What: Shares of MDC Partners Inc (NASDAQ:MDCA) were taking a spill Friday after the marketing company badly missed analyst estimates in its second-quarter report. As of 11:57 a.m. EDT, the stock was down 30.4%.
So what: MDC posted an earnings per share of $0.02, down from $0.56 per share a year ago and well short of estimates at $0.18, while revenue was essentially flat at $337 million, also missing the consensus at $343.2 million.
CEO Scott Kauffman said the quarter was a "challenging" one, but even though financial result were below expectations, "there's no doubt that we have a very strong underlying business that is positioned for meaningful growth in the second half of the year and beyond." He noted that the company had attracted net new business of $57 million thus far this year.
Now what: As a result of the poor quarter, management lowered its full-year guidance, which now calls for a 5.9% increase in revenue and a 6.2% uptick in adjusted EBITDA.

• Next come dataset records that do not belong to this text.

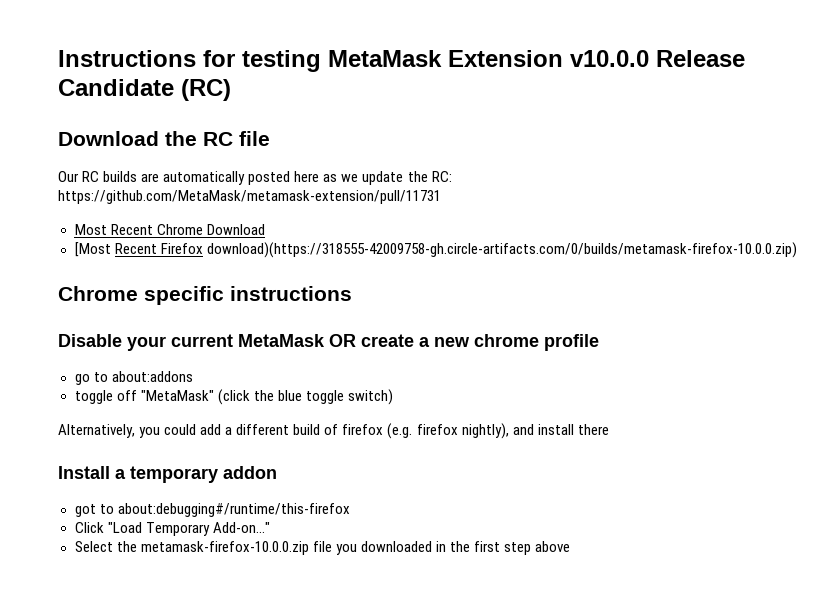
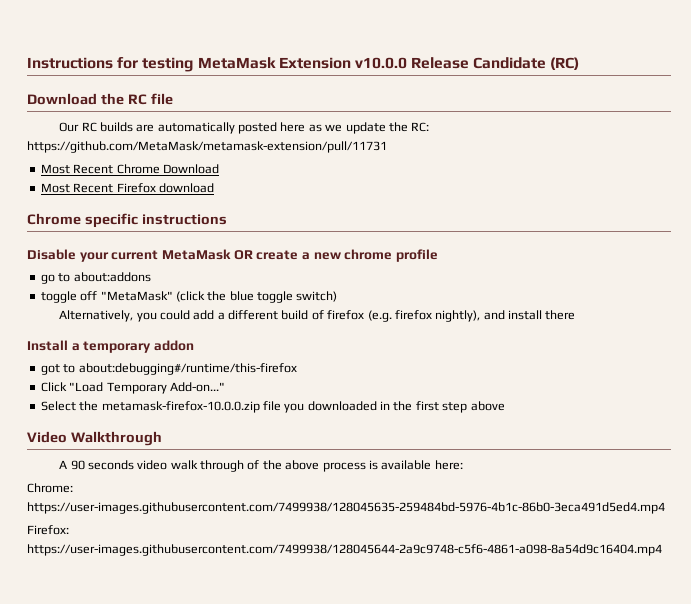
- [Most Recent Firefox download)(https://318555-42009758-gh.circle-artifacts.com/0/builds/metamask-firefox-10.0.0.zip)
+ Most Recent Firefox download
+ Video Walkthrough
+ A 90 seconds video walk through of the above process is available here:
+ Chrome: https://user-images.githubusercontent.com/7499938/128045635-259484bd-5976-4b1c-86b0-3eca491d5ed4.mp4
+ Firefox: https://user-images.githubusercontent.com/7499938/128045644-2a9c9748-c5f6-4861-a098-8a54d9c16404.mp4

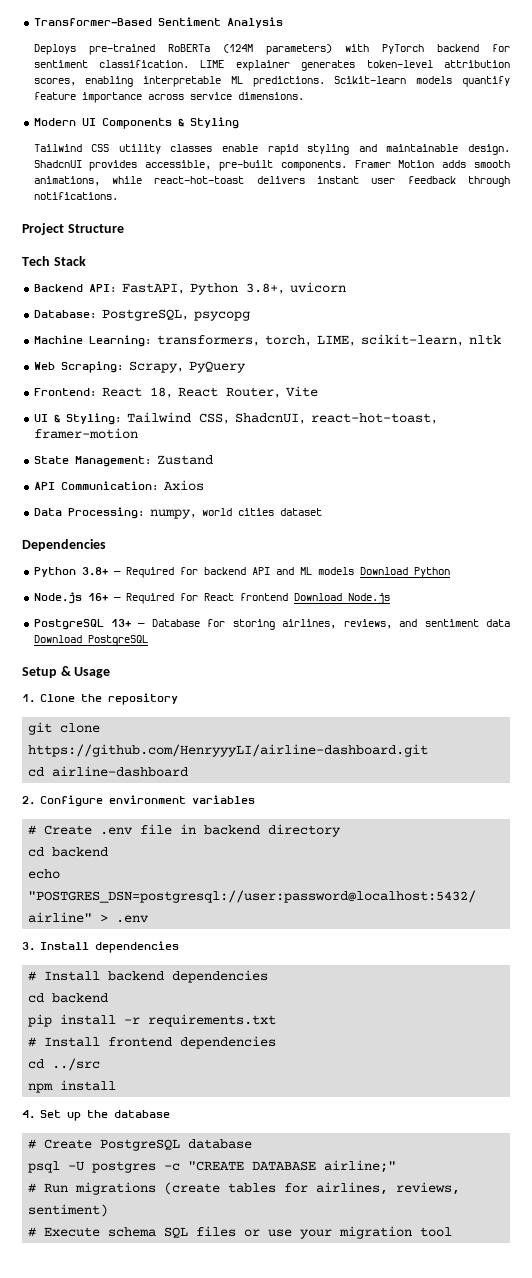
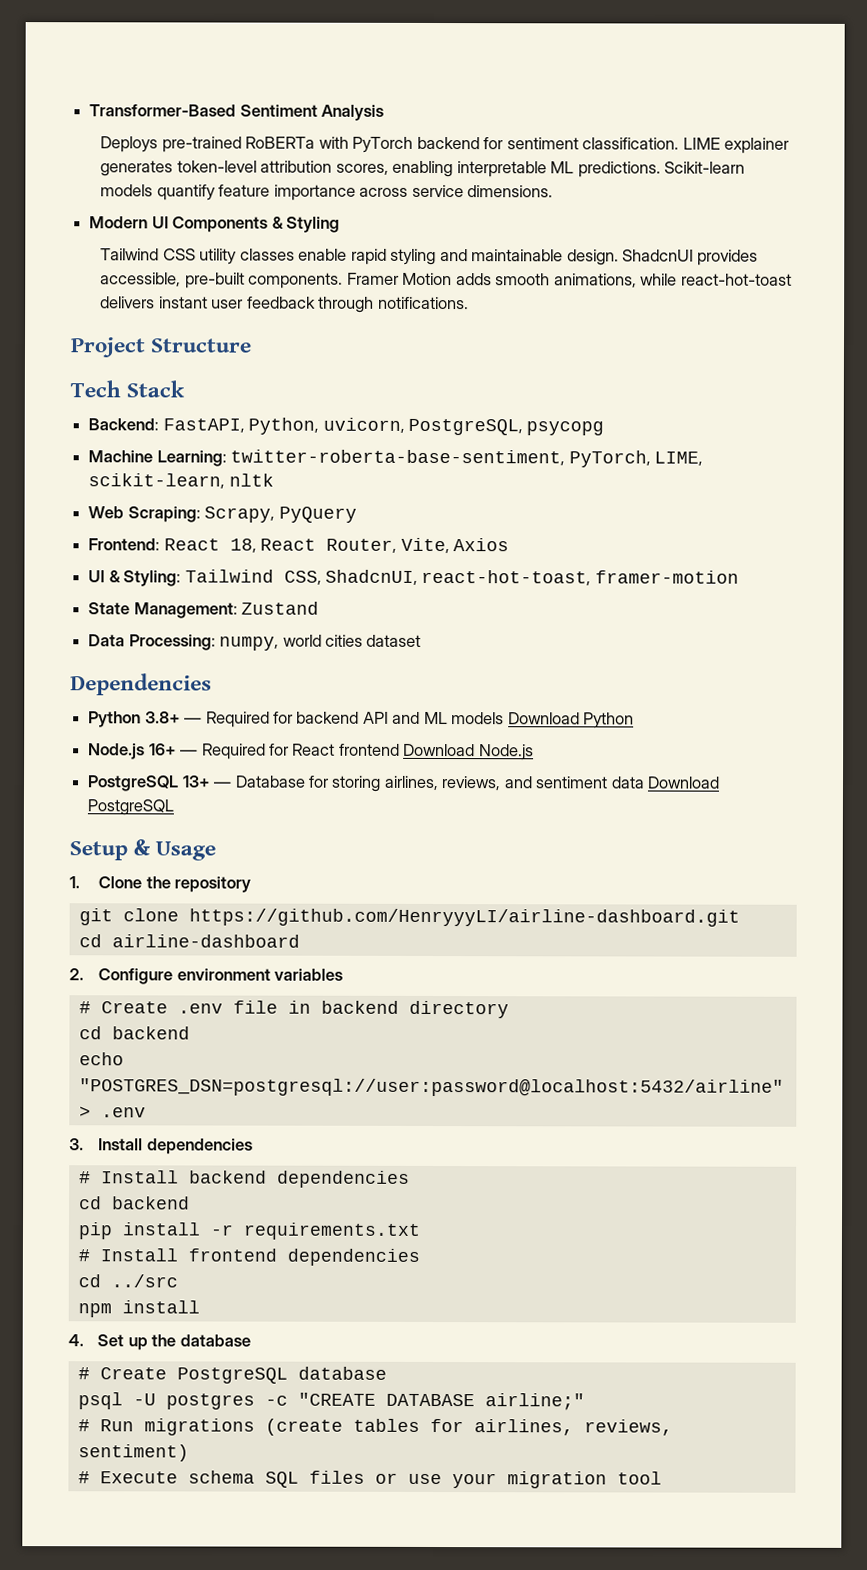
- Deploys pre-trained RoBERTa (124M parameters) with PyTorch backend for sentiment classification.
+ Deploys pre-trained RoBERTa with PyTorch backend for sentiment classification.
- Backend API: FastAPI, Python 3.8+, uvicorn
- Database: PostgreSQL, psycopg
+ Backend: FastAPI, Python, uvicorn, PostgreSQL, psycopg
- Machine Learning: transformers, torch, LIME, scikit-learn, nltk
+ Machine Learning: twitter-roberta-base-sentiment, PyTorch, LIME, scikit-learn, nltk
- Frontend: React 18, React Router, Vite
+ Frontend: React 18, React Router, Vite, Axios
- API Communication: Axios

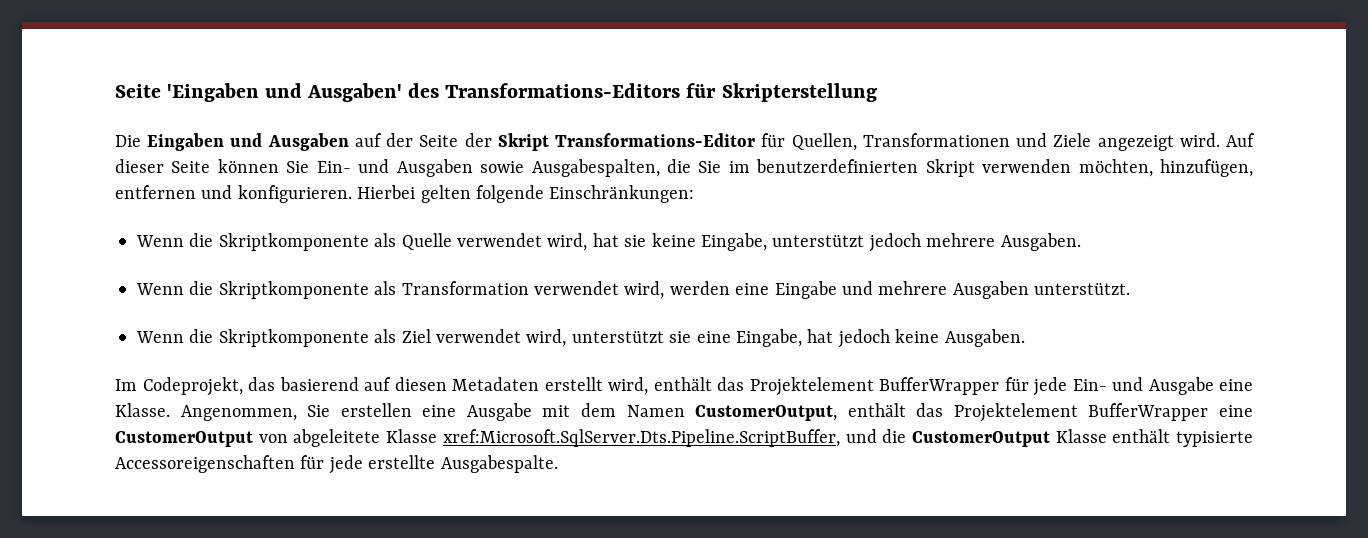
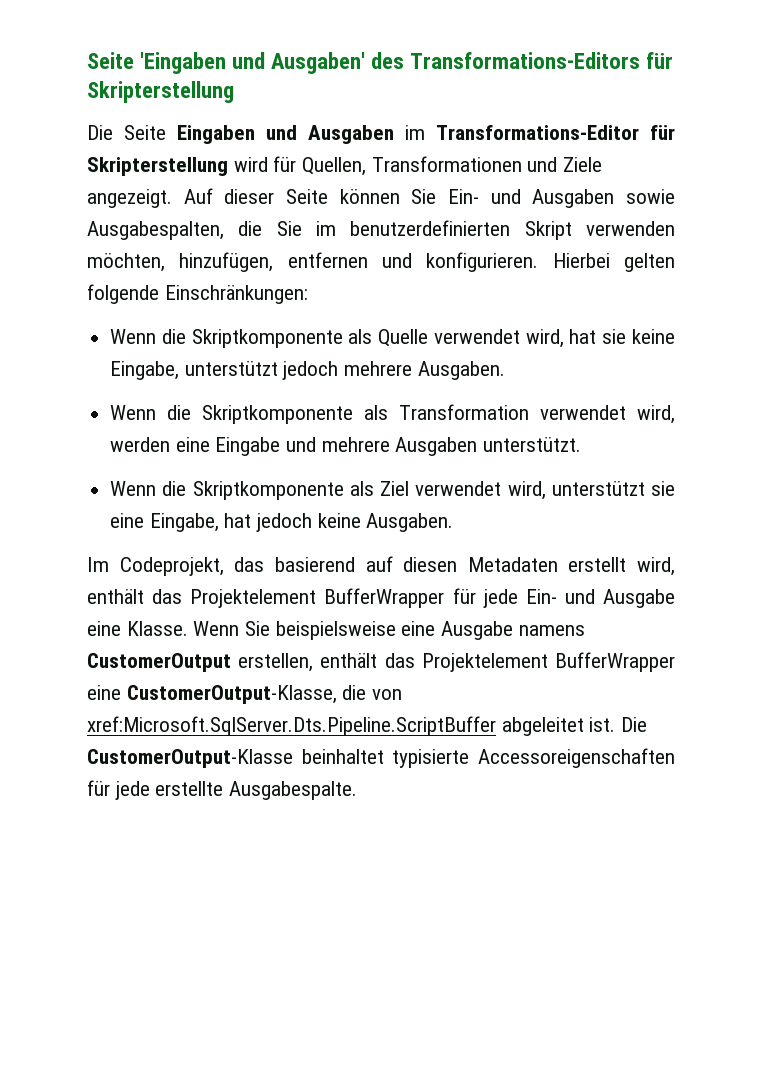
- Die Eingaben und Ausgaben auf der Seite der Skript Transformations-Editor für Quellen, Transformationen und Ziele angezeigt wird.
+ Die Seite Eingaben und Ausgaben im Transformations-Editor für Skripterstellung wird für Quellen, Transformationen und Ziele angezeigt.
- Angenommen, Sie erstellen eine Ausgabe mit dem Namen CustomerOutput, enthält das Projektelement BufferWrapper eine CustomerOutput von abgeleitete Klasse xref:Microsoft.SqlServer.Dts.Pipeline.ScriptBuffer, und die CustomerOutput Klasse enthält typisierte Accessoreigenschaften für jede erstellte Ausgabespalte.
+ Wenn Sie beispielsweise eine Ausgabe namens CustomerOutput erstellen, enthält das Projektelement BufferWrapper eine CustomerOutput-Klasse, die von xref:Microsoft.SqlServer.Dts.Pipeline.ScriptBuffer abgeleitet ist. Die CustomerOutput-Klasse beinhaltet typisierte Accessoreigenschaften für jede erstellte Ausgabespalte.

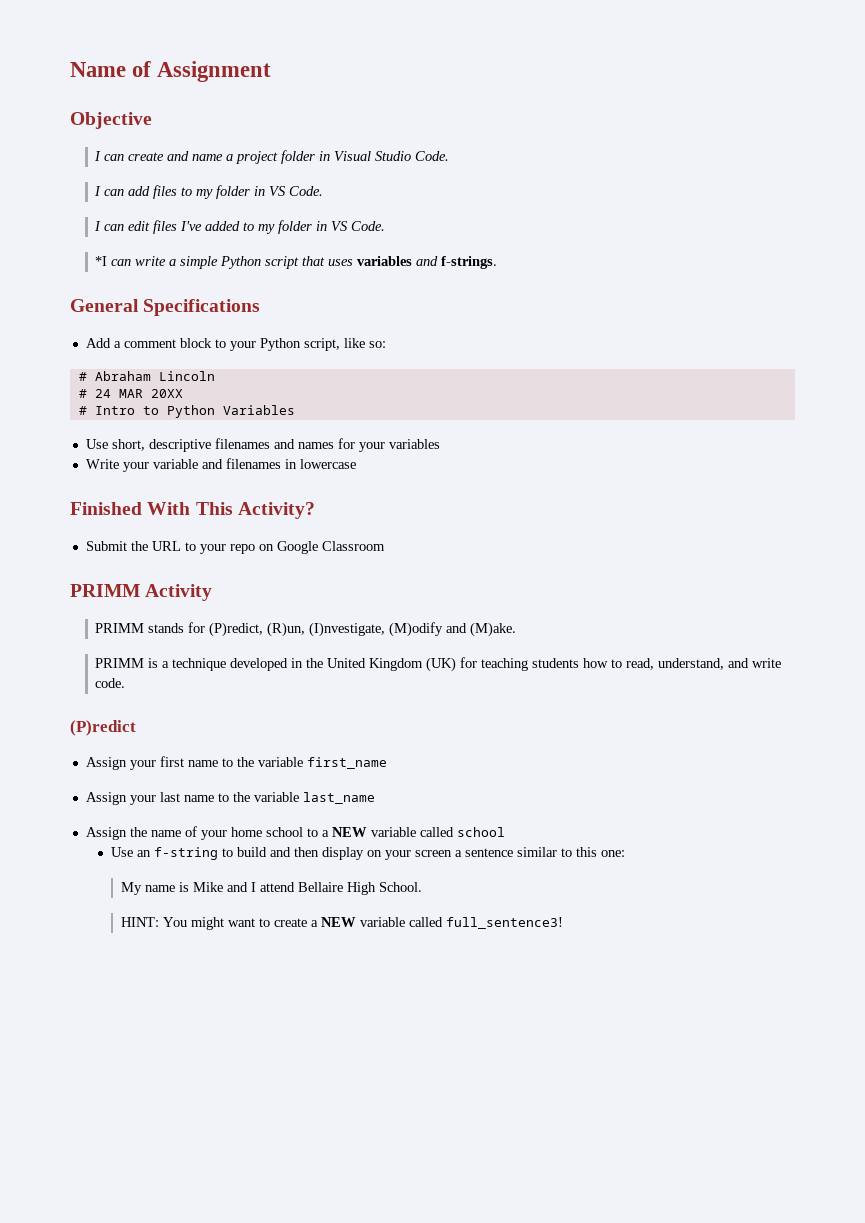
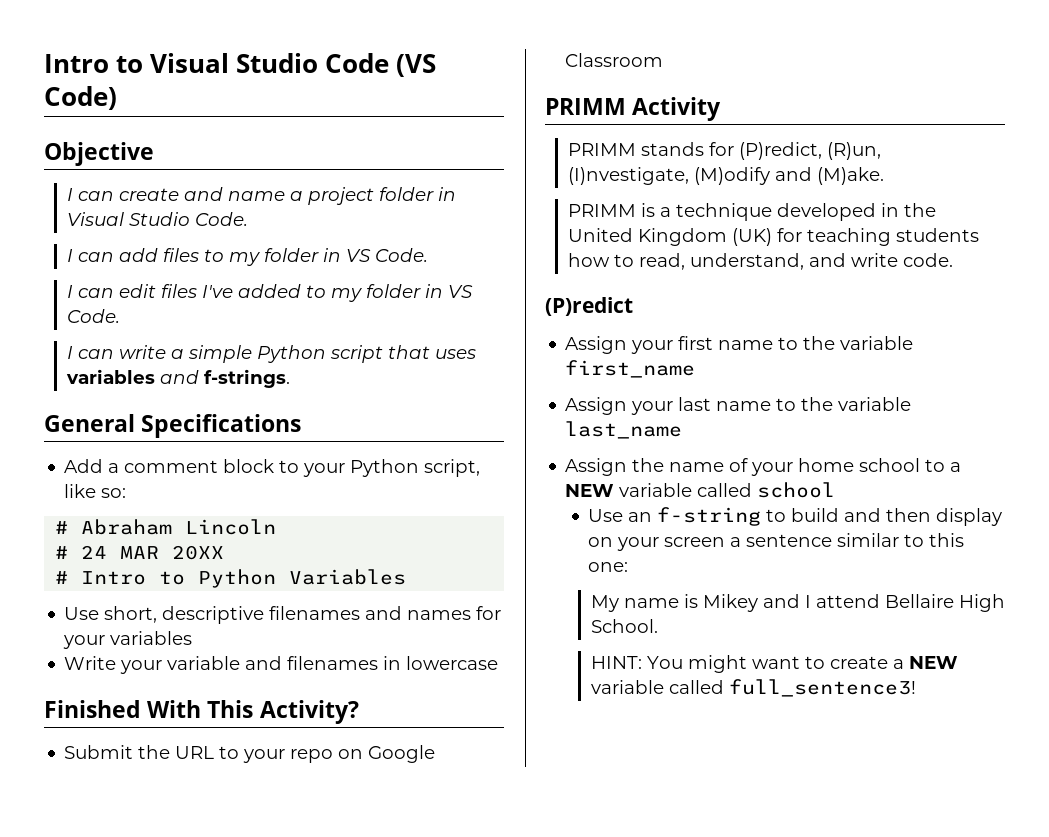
- Name of Assignment
+ Intro to Visual Studio Code (VS Code)
- *I can write a simple Python script that uses variables and f-strings.
+ I can write a simple Python script that uses variables and f-strings.
- My name is Mike and I attend Bellaire High School.
+ My name is Mikey and I attend Bellaire High School.

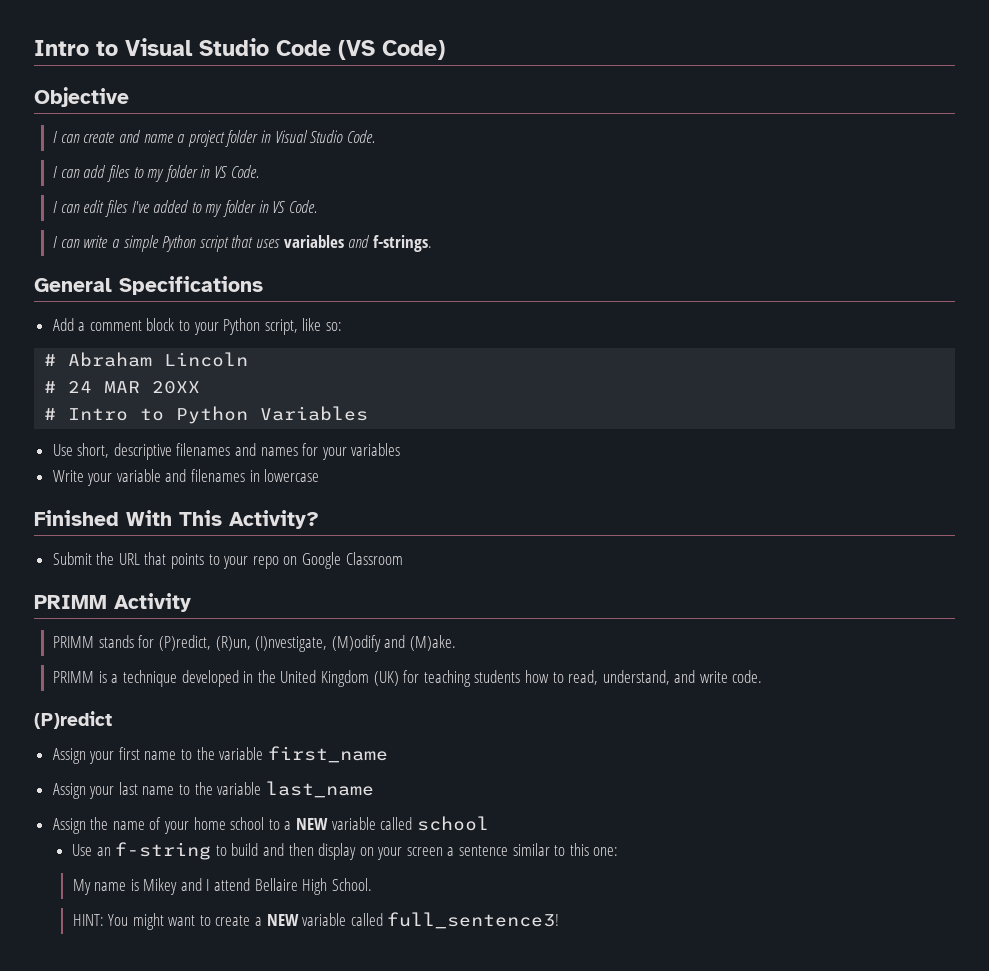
- Submit the URL to your repo on Google Classroom
+ Submit the URL that points to your repo on Google Classroom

MDC shares are down about 50% from the spring as the stock tumbled after a report from short seller Gotham City Research said the stock was worth less than $1, arguing that its accounting is fraudulent and the company will be forced to restate several years of results. MDC responded to the accusations, saying its reporting was accurate, but today's results may have fed fuel to the fire. While the company's second half of the year sounds more promising, the stock may continue to wallow as long as the short seller cloud is hovering over it.